____ PROVIDED DATA

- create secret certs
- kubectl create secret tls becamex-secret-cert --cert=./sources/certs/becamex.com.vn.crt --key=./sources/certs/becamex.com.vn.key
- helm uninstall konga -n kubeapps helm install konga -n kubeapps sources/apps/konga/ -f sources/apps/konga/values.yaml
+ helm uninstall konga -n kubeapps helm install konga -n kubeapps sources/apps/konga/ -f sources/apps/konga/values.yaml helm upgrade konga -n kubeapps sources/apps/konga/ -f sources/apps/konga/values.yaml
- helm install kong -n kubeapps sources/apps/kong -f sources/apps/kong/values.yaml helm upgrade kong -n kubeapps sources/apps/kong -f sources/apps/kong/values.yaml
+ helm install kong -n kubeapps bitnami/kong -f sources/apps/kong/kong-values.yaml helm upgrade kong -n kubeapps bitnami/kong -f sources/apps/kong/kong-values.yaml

________

# [INSTRUCTIONS TO FOLLOW]
Look over the listing and return each line that holds "install".

# [OUTPUT BELOW]
- helm uninstall konga -n kubeapps helm install konga -n kubeapps sources/apps/konga/ -f sources/apps/konga/values.yaml
+ helm uninstall konga -n kubeapps helm install konga -n kubeapps sources/apps/konga/ -f sources/apps/konga/values.yaml helm upgrade konga -n kubeapps sources/apps/konga/ -f sources/apps/konga/values.yaml
- helm install kong -n kubeapps sources/apps/kong -f sources/apps/kong/values.yaml helm upgrade kong -n kubeapps sources/apps/kong -f sources/apps/kong/values.yaml
+ helm install kong -n kubeapps bitnami/kong -f sources/apps/kong/kong-values.yaml helm upgrade kong -n kubeapps bitnami/kong -f sources/apps/kong/kong-values.yaml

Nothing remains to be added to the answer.